DATA FOR THE TASK:
□ □ □ □

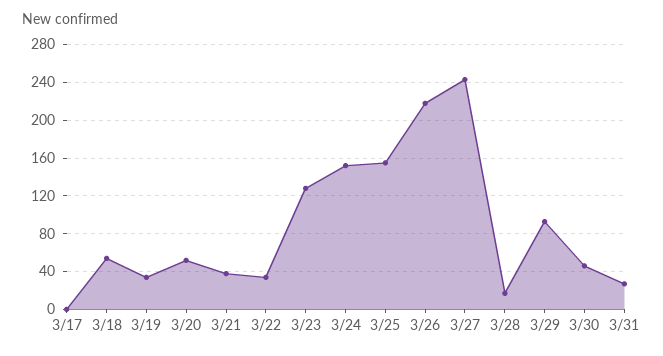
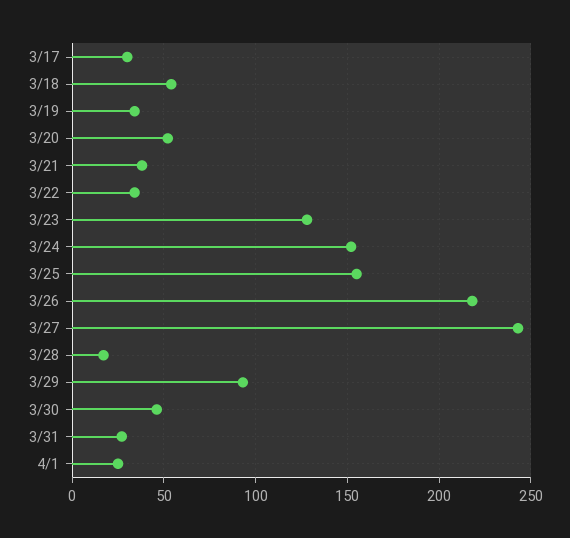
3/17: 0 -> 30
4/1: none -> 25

□ □ □ □

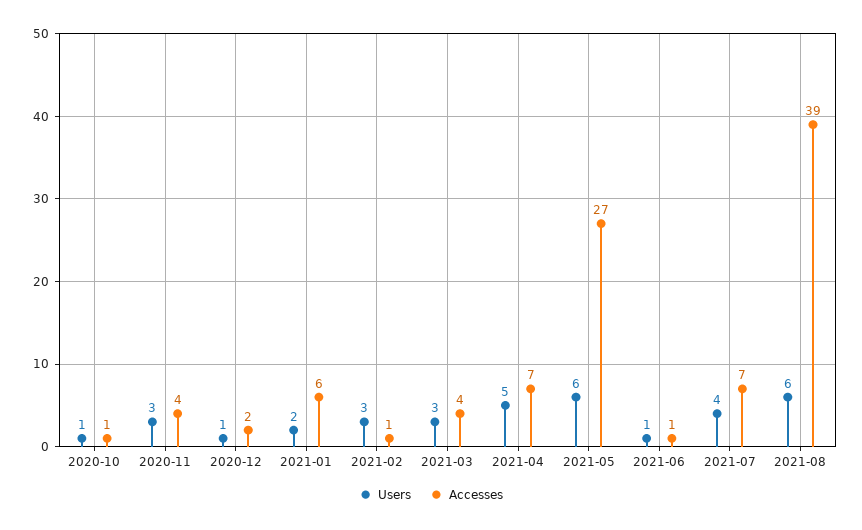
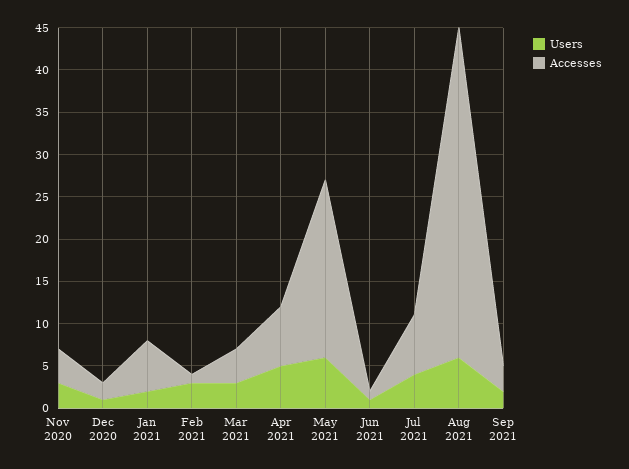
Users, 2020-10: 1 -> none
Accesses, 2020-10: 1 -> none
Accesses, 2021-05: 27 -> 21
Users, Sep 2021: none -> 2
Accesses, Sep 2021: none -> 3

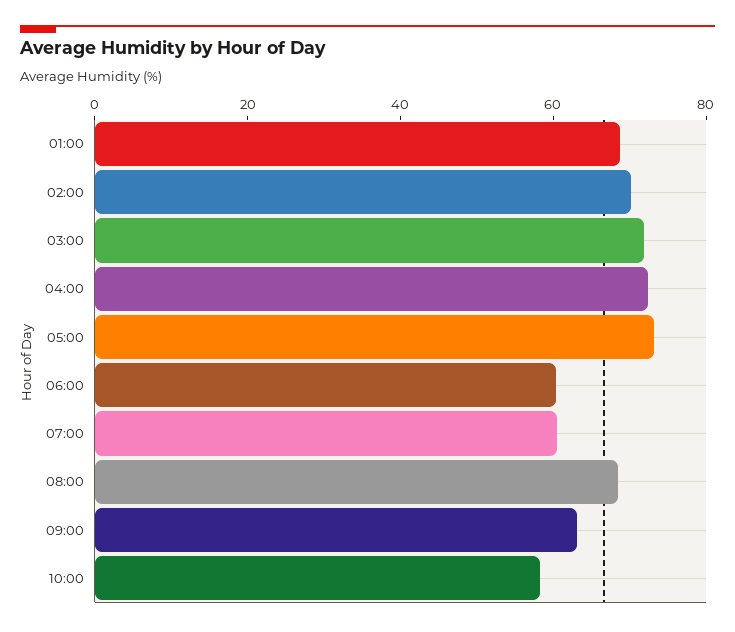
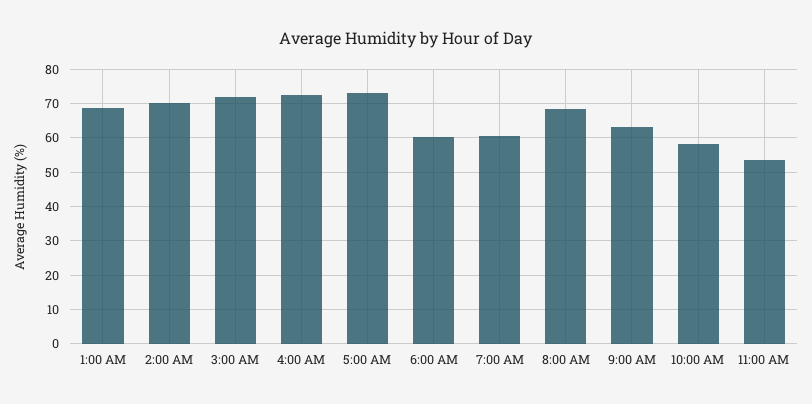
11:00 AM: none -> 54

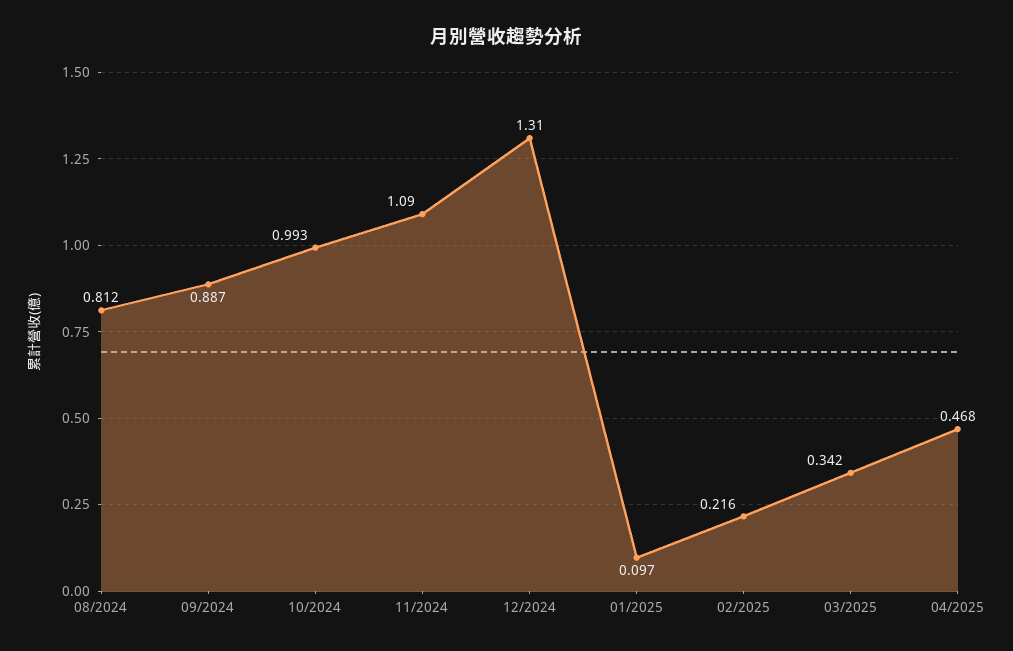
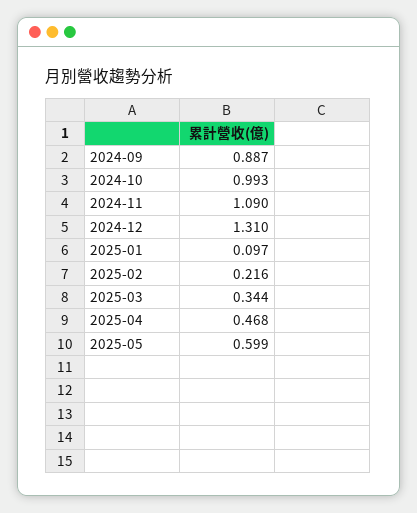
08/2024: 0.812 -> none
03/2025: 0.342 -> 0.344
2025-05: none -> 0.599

□ □ □ □

WORK REQUEST:
Each line of the entries that contains the word "none" should be listed.

OUTPUT OF THE EXERCISE:
4/1: none -> 25
Users, 2020-10: 1 -> none
Accesses, 2020-10: 1 -> none
Users, Sep 2021: none -> 2
Accesses, Sep 2021: none -> 3
11:00 AM: none -> 54
08/2024: 0.812 -> none
2025-05: none -> 0.599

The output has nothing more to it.